── SUPPLIED RECORDS ──

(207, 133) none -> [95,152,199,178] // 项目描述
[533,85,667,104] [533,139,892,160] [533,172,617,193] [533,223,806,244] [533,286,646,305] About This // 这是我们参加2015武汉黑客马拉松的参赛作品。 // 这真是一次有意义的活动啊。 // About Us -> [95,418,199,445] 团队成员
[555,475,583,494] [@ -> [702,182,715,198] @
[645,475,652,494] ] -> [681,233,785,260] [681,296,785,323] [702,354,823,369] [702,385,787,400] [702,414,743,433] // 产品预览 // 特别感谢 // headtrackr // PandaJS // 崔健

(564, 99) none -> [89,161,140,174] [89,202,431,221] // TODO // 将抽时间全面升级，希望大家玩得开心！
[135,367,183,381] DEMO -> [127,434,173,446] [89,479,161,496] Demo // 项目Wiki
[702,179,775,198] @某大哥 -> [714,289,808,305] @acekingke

───
── SUPPLIED RECORDS ──

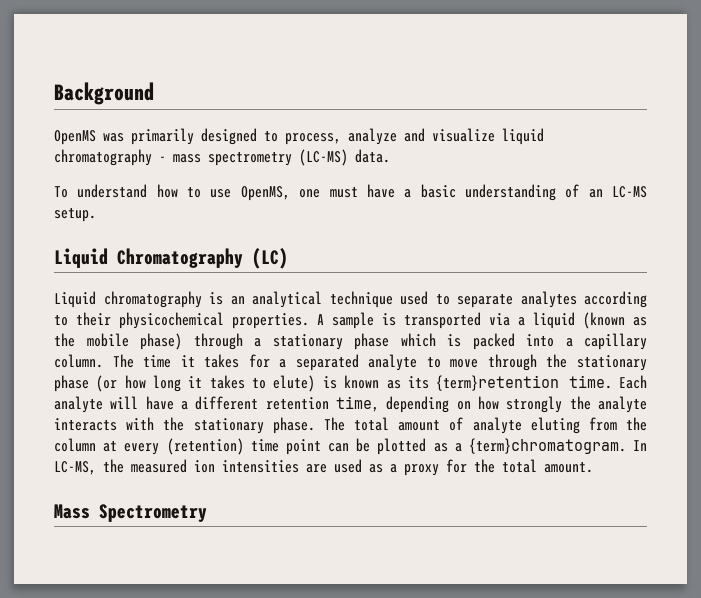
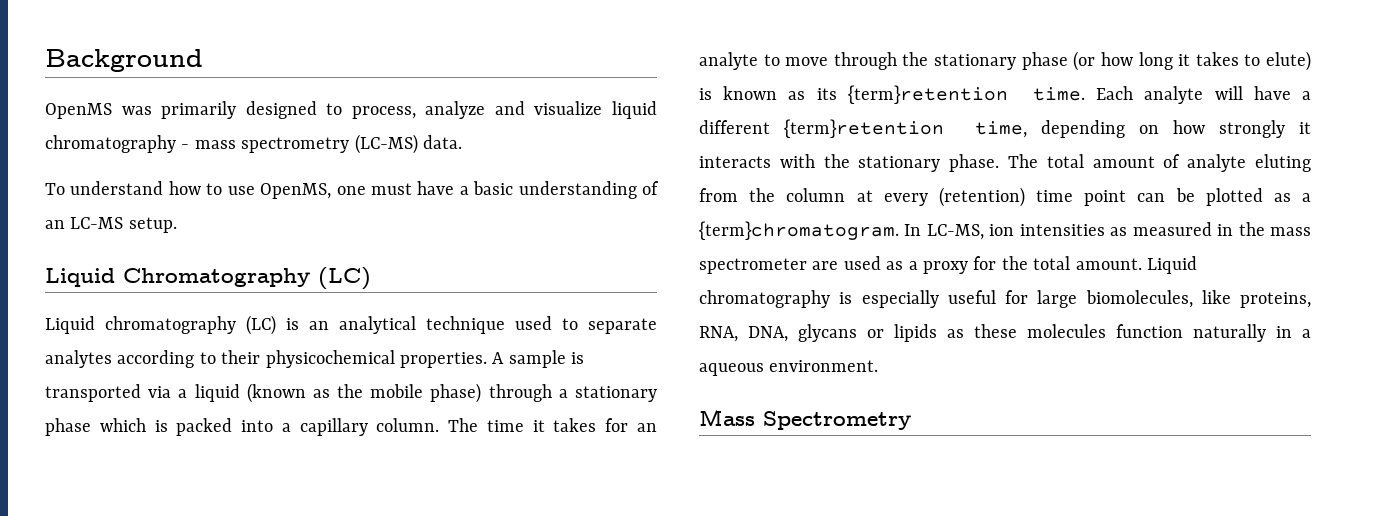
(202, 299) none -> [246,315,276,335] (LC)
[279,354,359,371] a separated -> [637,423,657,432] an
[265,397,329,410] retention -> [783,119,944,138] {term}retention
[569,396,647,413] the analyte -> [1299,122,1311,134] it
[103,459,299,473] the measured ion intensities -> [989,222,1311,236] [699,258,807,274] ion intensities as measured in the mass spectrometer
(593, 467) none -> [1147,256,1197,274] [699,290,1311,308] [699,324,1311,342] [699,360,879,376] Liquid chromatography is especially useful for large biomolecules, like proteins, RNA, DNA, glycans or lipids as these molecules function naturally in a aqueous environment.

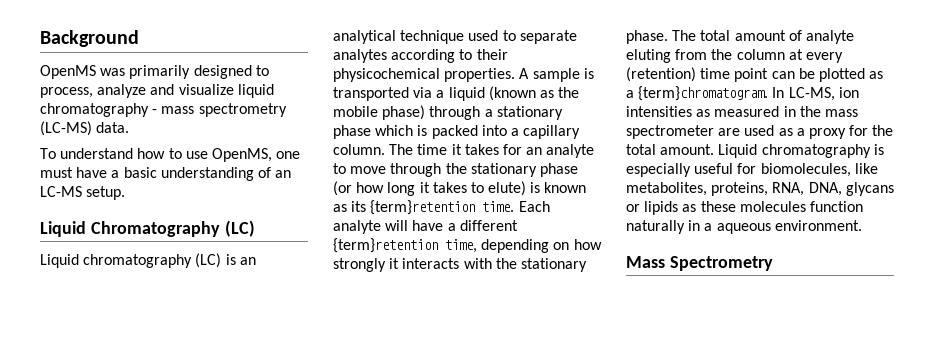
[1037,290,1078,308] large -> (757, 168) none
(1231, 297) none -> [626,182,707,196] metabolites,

───

§ ACTIVITY
The lines above, starting at the one with "(207, 133) none -> [95,152,199,178] // 项目描述" and ending at the one with "[702,179,775,198] @某大哥 ->", are the only ones to return, exactly as written.

§ TASK RESPONSE
(207, 133) none -> [95,152,199,178] // 项目描述
[533,85,667,104] [533,139,892,160] [533,172,617,193] [533,223,806,244] [533,286,646,305] About This // 这是我们参加2015武汉黑客马拉松的参赛作品。 // 这真是一次有意义的活动啊。 // About Us -> [95,418,199,445] 团队成员
[555,475,583,494] [@ -> [702,182,715,198] @
[645,475,652,494] ] -> [681,233,785,260] [681,296,785,323] [702,354,823,369] [702,385,787,400] [702,414,743,433] // 产品预览 // 特别感谢 // headtrackr // PandaJS // 崔健

(564, 99) none -> [89,161,140,174] [89,202,431,221] // TODO // 将抽时间全面升级，希望大家玩得开心！
[135,367,183,381] DEMO -> [127,434,173,446] [89,479,161,496] Demo // 项目Wiki
[702,179,775,198] @某大哥 -> [714,289,808,305] @acekingke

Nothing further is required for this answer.